Release Schedules and Project Goals

It is clear that making early releases of a new software system can have both positive and negative results. If the release is scoped properly and made available to ``friendly users'' (i.e., people willing to work closely with the software development group and provide positive feedback) it gives the development team needed inputs for subsequent improvements and extensions to the system. However, if the contents of the release are oversold, or expectations exceed what can be delivered, an early release can do more damage than good. Moreover, the damage can have a long-lasting effect on user perceptions of the system. A poorly prepared early release will alienate much of the potential user community.

Of course, delaying software releases too long also undermines the credibility of the software development project. However, it is our opinion that the potential harm of a premature release is the greater risk. AIPS++ should not promise a release to users outside of the immediate software development community (i.e., the Consortium sites) until it has a robust set of utilities and a (limited) number of demonstration applications. These applications need not be complete, but must show the potential of the new system and provide some incentive for users to make the transition from the old to the new technology.

The relatively early availability of the BIMA visualization software meant that there was a clear opportunity to demonstrate some of the emerging AIPS++ data visualization functionality to the wider community, even if it does not meet the longer-term requirement for AIPS++ compliance. Development could then have been guided by feedback from real user requirements and experience, rather than more abstract and idealised considerations. This particular strategic opportunity was not exploited, if even it was perceived by the Consortium, because of the technical rather than user focus that dominates much of the project's thinking. The response of the review (observer) audience to the demonstration of the BIMA software is evidence enough to support this particular supposition.

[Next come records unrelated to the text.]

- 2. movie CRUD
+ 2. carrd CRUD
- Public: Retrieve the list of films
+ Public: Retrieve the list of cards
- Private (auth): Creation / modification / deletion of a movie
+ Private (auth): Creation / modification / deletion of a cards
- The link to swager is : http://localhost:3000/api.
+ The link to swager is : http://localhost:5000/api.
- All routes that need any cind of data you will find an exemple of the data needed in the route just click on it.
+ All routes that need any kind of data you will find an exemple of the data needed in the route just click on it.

Role of AIPS++ in the Astronomical Community

Astronomical research is rarely confined to a single instrument or wavelength domain, and astronomers have to use data analysis tools from a variety of systems and environments in order to develop a comprehensive understanding of the physics of astronomical objects. AIPS++ strives to be THE reduction and analysis tool for radio astronomy (for both filled and synthetic apertures), yet it must work in conjunction with other astronomical data analysis packages and public domain or commercial software. The Project does not seem to have given much attention to this situation. That is, how might astronomers make use of AIPS++ facilities without having to import, install, and learn the entire AIPS++ environment? And conversely, how might an AIPS++ user access tools from outside the environment, and easily transfer data from one system to another? We believe that the AIPS++ design is flexible enough to facilitate open exchange of software and data, but simply want to emphasize the long-term importance of providing an open system. It would be a mistake to implement AIPS++ under the assumption that the system provides all capabilities, or isolates the user from either the host operating system or other applications packages.

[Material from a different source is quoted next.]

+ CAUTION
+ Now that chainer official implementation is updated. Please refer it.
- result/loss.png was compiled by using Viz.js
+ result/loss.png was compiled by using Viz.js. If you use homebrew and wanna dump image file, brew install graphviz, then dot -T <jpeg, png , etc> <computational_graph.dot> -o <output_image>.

Generality and Completeness vs. Cost

The Panel is concerned with the implications of the frequently stated ``Polish graduate student'' model (whereby all software required for the AIPS++ Project, other than compilers, must be non-commercial), which appears to one of the very few identifiable strategic drivers for the AIPS++ project. The ``Polish Graduate Student'' is a powerful, effective metaphor that may have been too effective in guiding this project into unfortunate, wasteful redevelopment of difficult software. This ``parsimony-driven'' view of the development of an important (software) ``scientific instrument'' seems highly anomalous, given the cost in human and hardware terms of conducting most radio astronomy research. This tacit strategy has been costly to the project in that it has forced the developers to eschew, as a matter of principle, highly appropriate commercially available software, which has had to be rebuilt from scratch or acquired from other research groups (with very considerable long-term support and evolution implications).

Guidelines for Strategic Planning

The technical development has proceeded in the absence of a clear understanding of the ordering or priority of applications to be supported by AIPS++. Technical staff have thus applied their best effort to anticipate what infrastructure might be needed. At least five different criteria have been used in discussions for determining or suggesting the proper ordering and priority of AIPS++ application development.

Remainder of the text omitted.